-- Provided records follows --
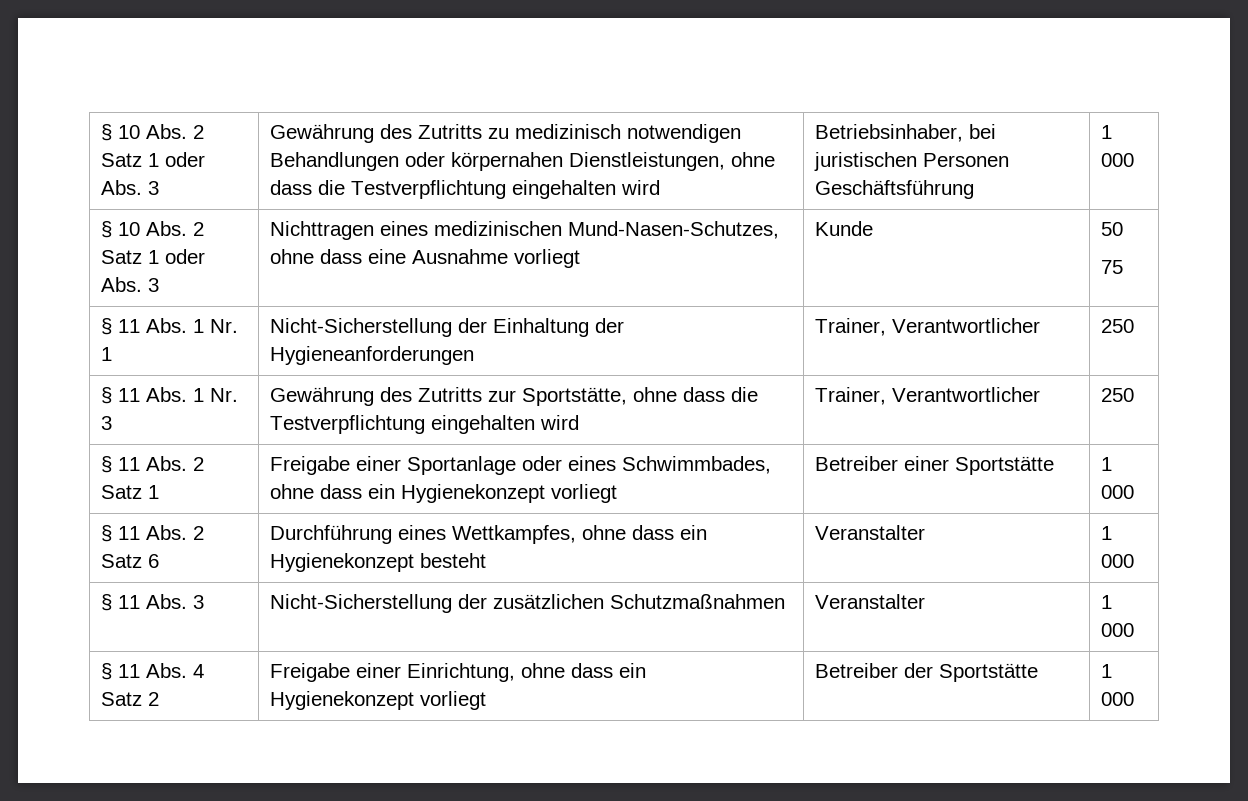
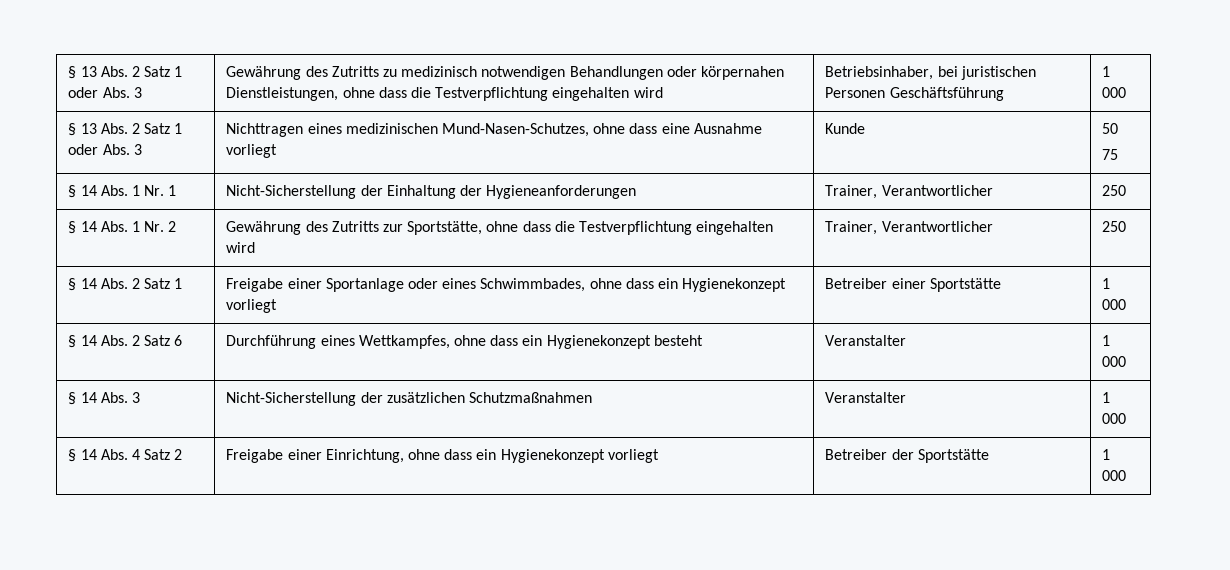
- § 10 Abs. 2 Satz 1 oder Abs. 3 | Gewährung des Zutritts zu medizinisch notwendigen Behandlungen oder körpernahen Dienstleistungen, ohne dass die Testverpflichtung eingehalten wird | Betriebsinhaber, bei juristischen Personen Geschäftsführung | 1 000
+ § 13 Abs. 2 Satz 1 oder Abs. 3 | Gewährung des Zutritts zu medizinisch notwendigen Behandlungen oder körpernahen Dienstleistungen, ohne dass die Testverpflichtung eingehalten wird | Betriebsinhaber, bei juristischen Personen Geschäftsführung | 1 000
- § 10 Abs. 2 Satz 1 oder Abs. 3 | Nichttragen eines medizinischen Mund-Nasen-Schutzes, ohne dass eine Ausnahme vorliegt | Kunde | 50
+ § 13 Abs. 2 Satz 1 oder Abs. 3 | Nichttragen eines medizinischen Mund-Nasen-Schutzes, ohne dass eine Ausnahme vorliegt | Kunde | 50
- § 11 Abs. 1 Nr. 1 | Nicht-Sicherstellung der Einhaltung der Hygieneanforderungen | Trainer, Verantwortlicher | 250
+ § 14 Abs. 1 Nr. 1 | Nicht-Sicherstellung der Einhaltung der Hygieneanforderungen | Trainer, Verantwortlicher | 250
- § 11 Abs. 1 Nr. 3 | Gewährung des Zutritts zur Sportstätte, ohne dass die Testverpflichtung eingehalten wird | Trainer, Verantwortlicher | 250
+ § 14 Abs. 1 Nr. 2 | Gewährung des Zutritts zur Sportstätte, ohne dass die Testverpflichtung eingehalten wird | Trainer, Verantwortlicher | 250
- § 11 Abs. 2 Satz 1 | Freigabe einer Sportanlage oder eines Schwimmbades, ohne dass ein Hygienekonzept vorliegt | Betreiber einer Sportstätte | 1 000
+ § 14 Abs. 2 Satz 1 | Freigabe einer Sportanlage oder eines Schwimmbades, ohne dass ein Hygienekonzept vorliegt | Betreiber einer Sportstätte | 1 000
- § 11 Abs. 2 Satz 6 | Durchführung eines Wettkampfes, ohne dass ein Hygienekonzept besteht | Veranstalter | 1 000
+ § 14 Abs. 2 Satz 6 | Durchführung eines Wettkampfes, ohne dass ein Hygienekonzept besteht | Veranstalter | 1 000
- § 11 Abs. 3 | Nicht-Sicherstellung der zusätzlichen Schutzmaßnahmen | Veranstalter | 1 000
+ § 14 Abs. 3 | Nicht-Sicherstellung der zusätzlichen Schutzmaßnahmen | Veranstalter | 1 000
- § 11 Abs. 4 Satz 2 | Freigabe einer Einrichtung, ohne dass ein Hygienekonzept vorliegt | Betreiber der Sportstätte | 1 000
+ § 14 Abs. 4 Satz 2 | Freigabe einer Einrichtung, ohne dass ein Hygienekonzept vorliegt | Betreiber der Sportstätte | 1 000

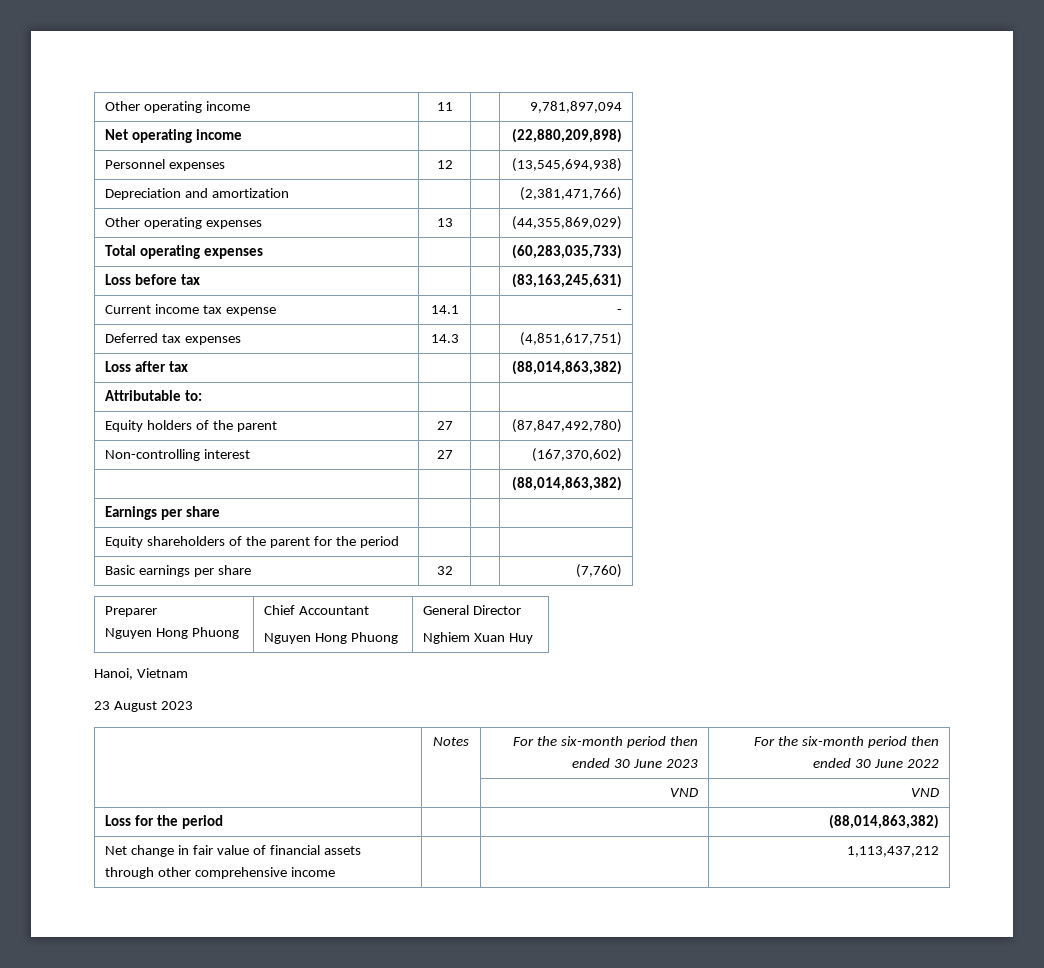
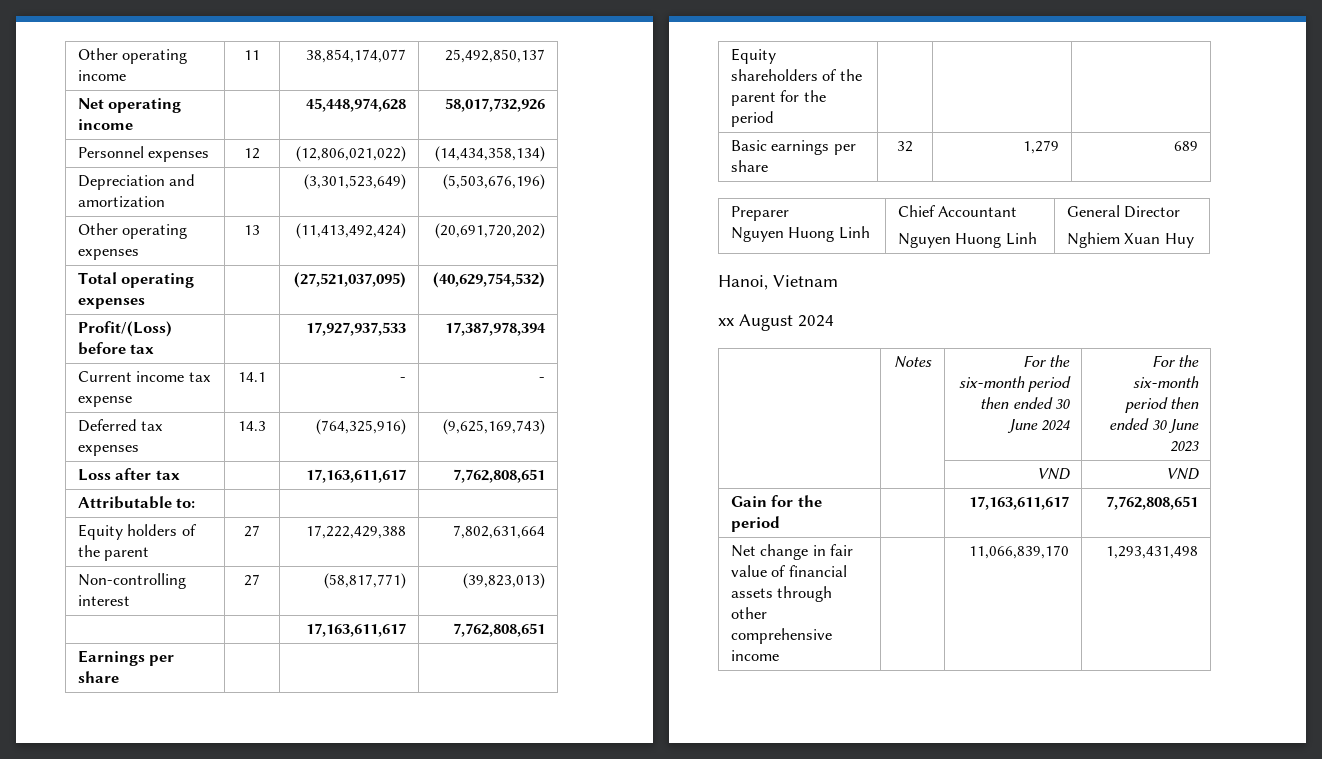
- Other operating income | 11 | | 9,781,897,094
+ Other operating income | 11 | 38,854,174,077 | 25,492,850,137
- Net operating income | | | (22,880,209,898)
+ Net operating income | | 45,448,974,628 | 58,017,732,926
- Personnel expenses | 12 | | (13,545,694,938)
+ Personnel expenses | 12 | (12,806,021,022) | (14,434,358,134)
- Depreciation and amortization | | | (2,381,471,766)
+ Depreciation and amortization | | (3,301,523,649) | (5,503,676,196)
- Other operating expenses | 13 | | (44,355,869,029)
+ Other operating expenses | 13 | (11,413,492,424) | (20,691,720,202)
- Total operating expenses | | | (60,283,035,733)
- Loss before tax | | | (83,163,245,631)
+ Total operating expenses | | (27,521,037,095) | (40,629,754,532)
+ Profit/(Loss) before tax | | 17,927,937,533 | 17,387,978,394
- Current income tax expense | 14.1 | | -
+ Current income tax expense | 14.1 | - | -
- Deferred tax expenses | 14.3 | | (4,851,617,751)
+ Deferred tax expenses | 14.3 | (764,325,916) | (9,625,169,743)
- Loss after tax | | | (88,014,863,382)
+ Loss after tax | | 17,163,611,617 | 7,762,808,651
- Equity holders of the parent | 27 | | (87,847,492,780)
+ Equity holders of the parent | 27 | 17,222,429,388 | 7,802,631,664
- Non-controlling interest | 27 | | (167,370,602)
- | | | (88,014,863,382)
+ Non-controlling interest | 27 | (58,817,771) | (39,823,013)
+ | | 17,163,611,617 | 7,762,808,651
- Basic earnings per share | 32 | | (7,760)
+ Basic earnings per share | 32 | 1,279 | 689
  Preparer
- Nguyen Hong Phuong | Chief Accountant
- Nguyen Hong Phuong | General Director
+ Nguyen Huong Linh | Chief Accountant
+ Nguyen Huong Linh | General Director
- 23 August 2023
+ xx August 2024
- | Notes | For the six-month period then ended 30 June 2023 | For the six-month period then ended 30 June 2022
+ | Notes | For the six-month period then ended 30 June 2024 | For the six-month period then ended 30 June 2023
- Loss for the period | | | (88,014,863,382)
+ Gain for the period | | 17,163,611,617 | 7,762,808,651
- Net change in fair value of financial assets through other comprehensive income | | | 1,113,437,212
+ Net change in fair value of financial assets through other comprehensive income | | 11,066,839,170 | 1,293,431,498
-- Provided records concluded --
Task directions:
Type out the data above again exactly as written, minus the images.

Response to this task:
- § 10 Abs. 2 Satz 1 oder Abs. 3 | Gewährung des Zutritts zu medizinisch notwendigen Behandlungen oder körpernahen Dienstleistungen, ohne dass die Testverpflichtung eingehalten wird | Betriebsinhaber, bei juristischen Personen Geschäftsführung | 1 000
+ § 13 Abs. 2 Satz 1 oder Abs. 3 | Gewährung des Zutritts zu medizinisch notwendigen Behandlungen oder körpernahen Dienstleistungen, ohne dass die Testverpflichtung eingehalten wird | Betriebsinhaber, bei juristischen Personen Geschäftsführung | 1 000
- § 10 Abs. 2 Satz 1 oder Abs. 3 | Nichttragen eines medizinischen Mund-Nasen-Schutzes, ohne dass eine Ausnahme vorliegt | Kunde | 50
+ § 13 Abs. 2 Satz 1 oder Abs. 3 | Nichttragen eines medizinischen Mund-Nasen-Schutzes, ohne dass eine Ausnahme vorliegt | Kunde | 50
- § 11 Abs. 1 Nr. 1 | Nicht-Sicherstellung der Einhaltung der Hygieneanforderungen | Trainer, Verantwortlicher | 250
+ § 14 Abs. 1 Nr. 1 | Nicht-Sicherstellung der Einhaltung der Hygieneanforderungen | Trainer, Verantwortlicher | 250
- § 11 Abs. 1 Nr. 3 | Gewährung des Zutritts zur Sportstätte, ohne dass die Testverpflichtung eingehalten wird | Trainer, Verantwortlicher | 250
+ § 14 Abs. 1 Nr. 2 | Gewährung des Zutritts zur Sportstätte, ohne dass die Testverpflichtung eingehalten wird | Trainer, Verantwortlicher | 250
- § 11 Abs. 2 Satz 1 | Freigabe einer Sportanlage oder eines Schwimmbades, ohne dass ein Hygienekonzept vorliegt | Betreiber einer Sportstätte | 1 000
+ § 14 Abs. 2 Satz 1 | Freigabe einer Sportanlage oder eines Schwimmbades, ohne dass ein Hygienekonzept vorliegt | Betreiber einer Sportstätte | 1 000
- § 11 Abs. 2 Satz 6 | Durchführung eines Wettkampfes, ohne dass ein Hygienekonzept besteht | Veranstalter | 1 000
+ § 14 Abs. 2 Satz 6 | Durchführung eines Wettkampfes, ohne dass ein Hygienekonzept besteht | Veranstalter | 1 000
- § 11 Abs. 3 | Nicht-Sicherstellung der zusätzlichen Schutzmaßnahmen | Veranstalter | 1 000
+ § 14 Abs. 3 | Nicht-Sicherstellung der zusätzlichen Schutzmaßnahmen | Veranstalter | 1 000
- § 11 Abs. 4 Satz 2 | Freigabe einer Einrichtung, ohne dass ein Hygienekonzept vorliegt | Betreiber der Sportstätte | 1 000
+ § 14 Abs. 4 Satz 2 | Freigabe einer Einrichtung, ohne dass ein Hygienekonzept vorliegt | Betreiber der Sportstätte | 1 000

- Other operating income | 11 | | 9,781,897,094
+ Other operating income | 11 | 38,854,174,077 | 25,492,850,137
- Net operating income | | | (22,880,209,898)
+ Net operating income | | 45,448,974,628 | 58,017,732,926
- Personnel expenses | 12 | | (13,545,694,938)
+ Personnel expenses | 12 | (12,806,021,022) | (14,434,358,134)
- Depreciation and amortization | | | (2,381,471,766)
+ Depreciation and amortization | | (3,301,523,649) | (5,503,676,196)
- Other operating expenses | 13 | | (44,355,869,029)
+ Other operating expenses | 13 | (11,413,492,424) | (20,691,720,202)
- Total operating expenses | | | (60,283,035,733)
- Loss before tax | | | (83,163,245,631)
+ Total operating expenses | | (27,521,037,095) | (40,629,754,532)
+ Profit/(Loss) before tax | | 17,927,937,533 | 17,387,978,394
- Current income tax expense | 14.1 | | -
+ Current income tax expense | 14.1 | - | -
- Deferred tax expenses | 14.3 | | (4,851,617,751)
+ Deferred tax expenses | 14.3 | (764,325,916) | (9,625,169,743)
- Loss after tax | | | (88,014,863,382)
+ Loss after tax | | 17,163,611,617 | 7,762,808,651
- Equity holders of the parent | 27 | | (87,847,492,780)
+ Equity holders of the parent | 27 | 17,222,429,388 | 7,802,631,664
- Non-controlling interest | 27 | | (167,370,602)
- | | | (88,014,863,382)
+ Non-controlling interest | 27 | (58,817,771) | (39,823,013)
+ | | 17,163,611,617 | 7,762,808,651
- Basic earnings per share | 32 | | (7,760)
+ Basic earnings per share | 32 | 1,279 | 689
  Preparer
- Nguyen Hong Phuong | Chief Accountant
- Nguyen Hong Phuong | General Director
+ Nguyen Huong Linh | Chief Accountant
+ Nguyen Huong Linh | General Director
- 23 August 2023
+ xx August 2024
- | Notes | For the six-month period then ended 30 June 2023 | For the six-month period then ended 30 June 2022
+ | Notes | For the six-month period then ended 30 June 2024 | For the six-month period then ended 30 June 2023
- Loss for the period | | | (88,014,863,382)
+ Gain for the period | | 17,163,611,617 | 7,762,808,651
- Net change in fair value of financial assets through other comprehensive income | | | 1,113,437,212
+ Net change in fair value of financial assets through other comprehensive income | | 11,066,839,170 | 1,293,431,498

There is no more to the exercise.